- Directions for this task
Retype each entry verbatim. Do not include the images.

(Data excerpts)
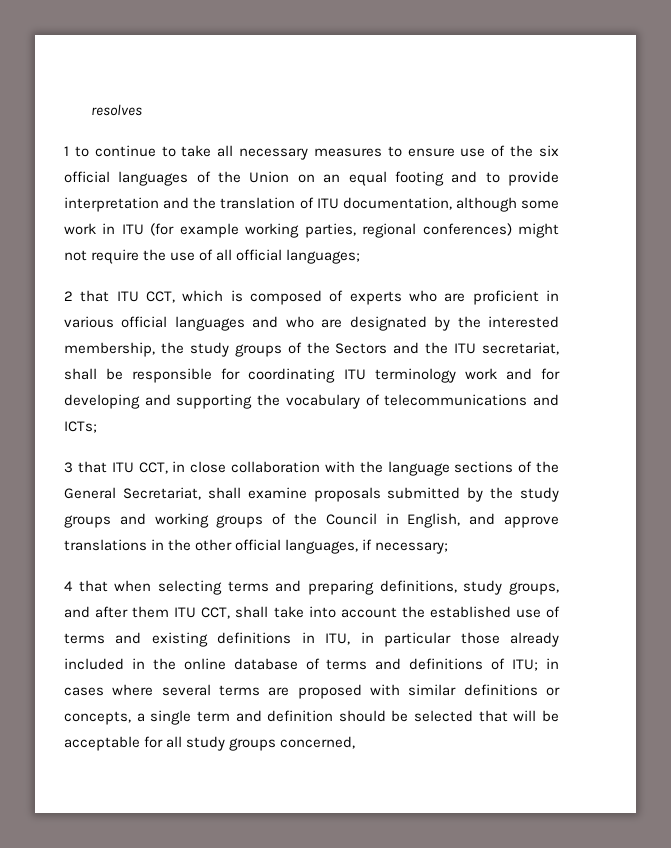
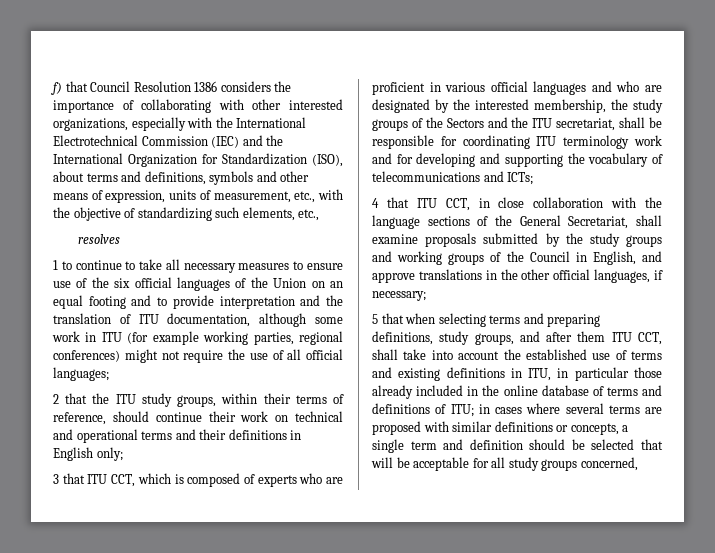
+ f) that Council Resolution 1386 considers the importance of collaborating with other interested organizations, especially with the International Electrotechnical Commission (IEC) and the International Organization for Standardization (ISO), about terms and definitions, symbols and other means of expression, units of measurement, etc., with the objective of standardizing such elements, etc.,
- 2 that ITU CCT, which is composed of experts who are proficient in various official languages and who are designated by the interested membership, the study groups of the Sectors and the ITU secretariat, shall be responsible for coordinating ITU terminology work and for developing and supporting the vocabulary of telecommunications and ICTs;
+ 2 that the ITU study groups, within their terms of reference, should continue their work on technical and operational terms and their definitions in English only;
+ 3 that ITU CCT, which is composed of experts who are proficient in various official languages and who are designated by the interested membership, the study groups of the Sectors and the ITU secretariat, shall be responsible for coordinating ITU terminology work and for developing and supporting the vocabulary of telecommunications and ICTs;
- 3 that ITU CCT, in close collaboration with the language sections of the General Secretariat, shall examine proposals submitted by the study groups and working groups of the Council in English, and approve translations in the other official languages, if necessary;
+ 4 that ITU CCT, in close collaboration with the language sections of the General Secretariat, shall examine proposals submitted by the study groups and working groups of the Council in English, and approve translations in the other official languages, if necessary;
- 4 that when selecting terms and preparing definitions, study groups, and after them ITU CCT, shall take into account the established use of terms and existing definitions in ITU, in particular those already included in the online database of terms and definitions of ITU;
+ 5 that when selecting terms and preparing definitions, study groups, and after them ITU CCT, shall take into account the established use of terms and existing definitions in ITU, in particular those already included in the online database of terms and definitions of ITU;

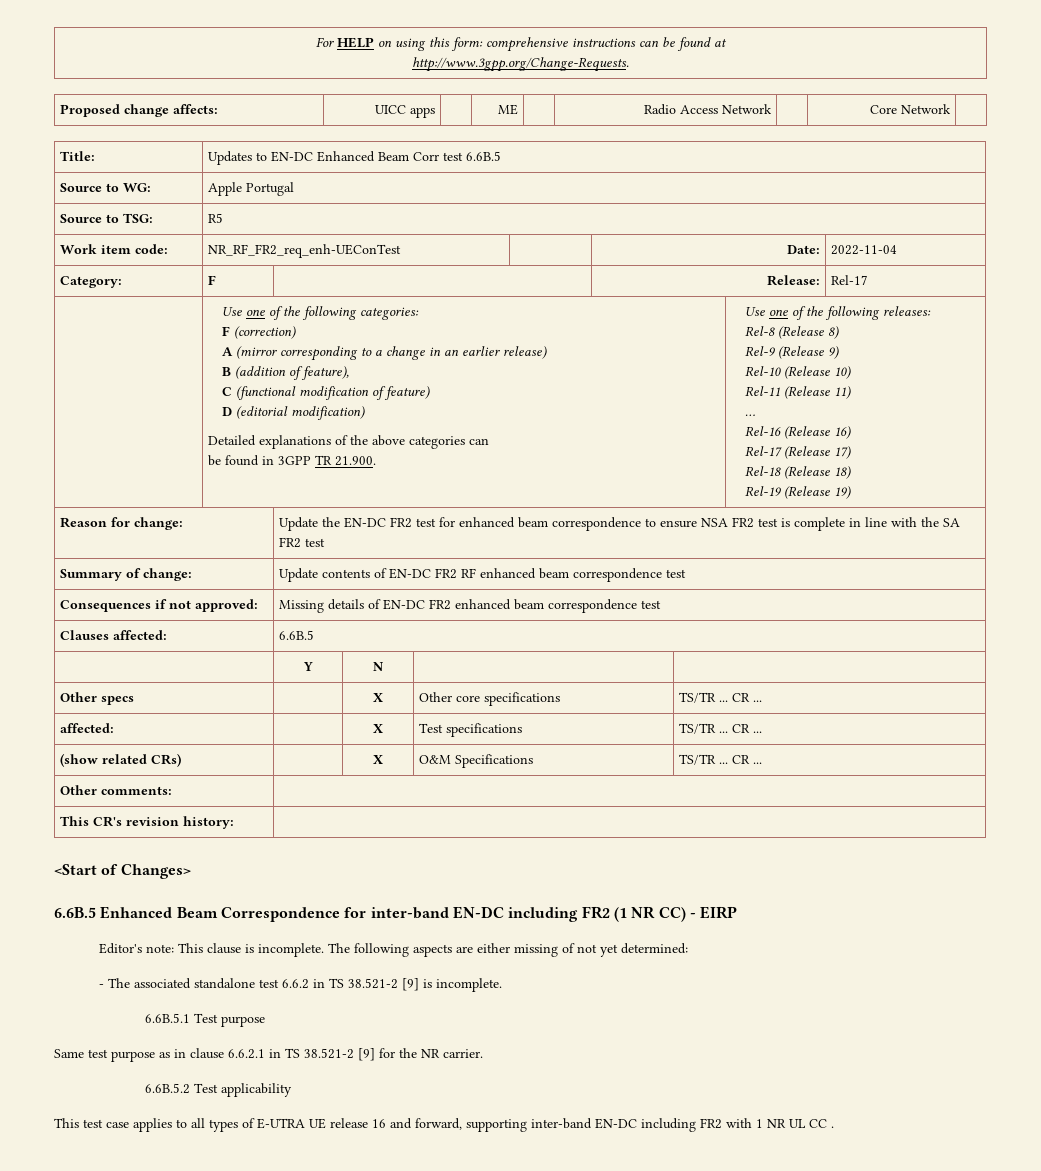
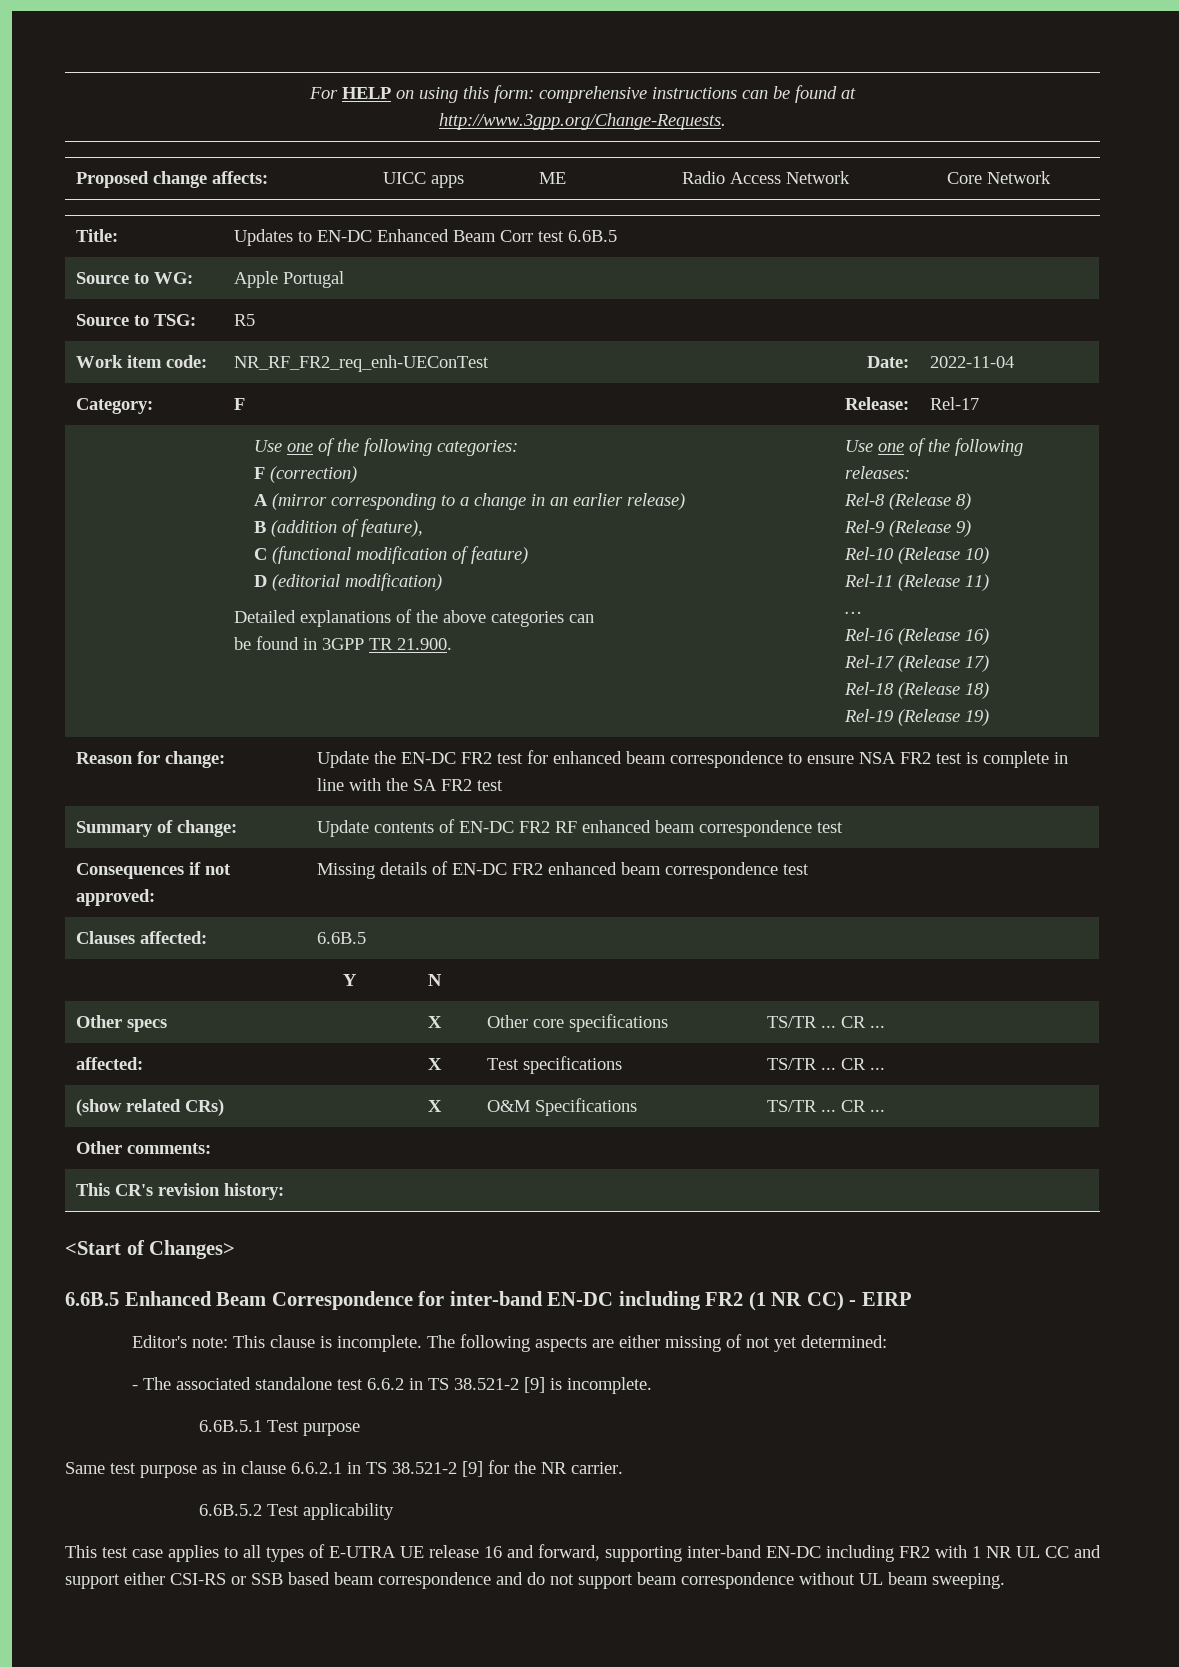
- This test case applies to all types of E-UTRA UE release 16 and forward, supporting inter-band EN-DC including FR2 with 1 NR UL CC .
+ This test case applies to all types of E-UTRA UE release 16 and forward, supporting inter-band EN-DC including FR2 with 1 NR UL CC and support either CSI-RS or SSB based beam correspondence and do not support beam correspondence without UL beam sweeping.

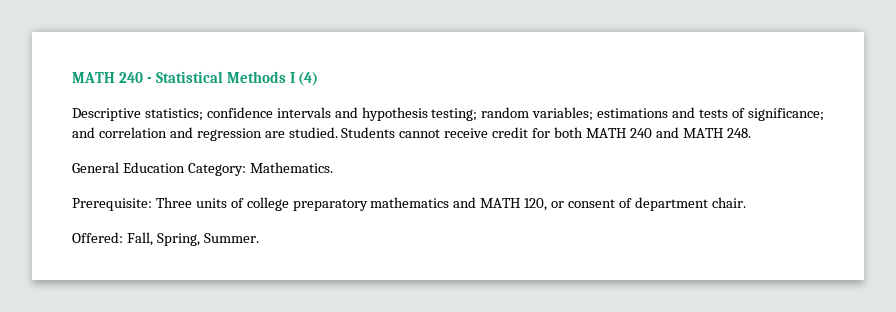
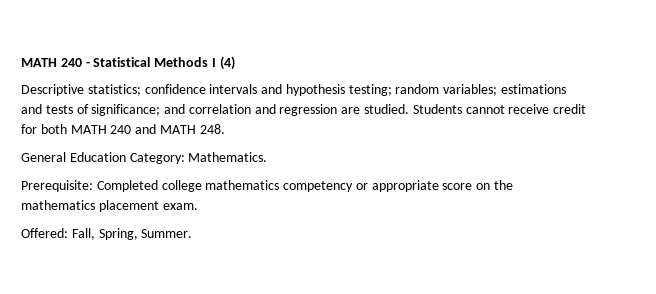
- Prerequisite: Three units of college preparatory mathematics and MATH 120, or consent of department chair.
+ Prerequisite: Completed college mathematics competency or appropriate score on the mathematics placement exam.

- Problem solution
+ f) that Council Resolution 1386 considers the importance of collaborating with other interested organizations, especially with the International Electrotechnical Commission (IEC) and the International Organization for Standardization (ISO), about terms and definitions, symbols and other means of expression, units of measurement, etc., with the objective of standardizing such elements, etc.,
- 2 that ITU CCT, which is composed of experts who are proficient in various official languages and who are designated by the interested membership, the study groups of the Sectors and the ITU secretariat, shall be responsible for coordinating ITU terminology work and for developing and supporting the vocabulary of telecommunications and ICTs;
+ 2 that the ITU study groups, within their terms of reference, should continue their work on technical and operational terms and their definitions in English only;
+ 3 that ITU CCT, which is composed of experts who are proficient in various official languages and who are designated by the interested membership, the study groups of the Sectors and the ITU secretariat, shall be responsible for coordinating ITU terminology work and for developing and supporting the vocabulary of telecommunications and ICTs;
- 3 that ITU CCT, in close collaboration with the language sections of the General Secretariat, shall examine proposals submitted by the study groups and working groups of the Council in English, and approve translations in the other official languages, if necessary;
+ 4 that ITU CCT, in close collaboration with the language sections of the General Secretariat, shall examine proposals submitted by the study groups and working groups of the Council in English, and approve translations in the other official languages, if necessary;
- 4 that when selecting terms and preparing definitions, study groups, and after them ITU CCT, shall take into account the established use of terms and existing definitions in ITU, in particular those already included in the online database of terms and definitions of ITU;
+ 5 that when selecting terms and preparing definitions, study groups, and after them ITU CCT, shall take into account the established use of terms and existing definitions in ITU, in particular those already included in the online database of terms and definitions of ITU;

- This test case applies to all types of E-UTRA UE release 16 and forward, supporting inter-band EN-DC including FR2 with 1 NR UL CC .
+ This test case applies to all types of E-UTRA UE release 16 and forward, supporting inter-band EN-DC including FR2 with 1 NR UL CC and support either CSI-RS or SSB based beam correspondence and do not support beam correspondence without UL beam sweeping.

- Prerequisite: Three units of college preparatory mathematics and MATH 120, or consent of department chair.
+ Prerequisite: Completed college mathematics competency or appropriate score on the mathematics placement exam.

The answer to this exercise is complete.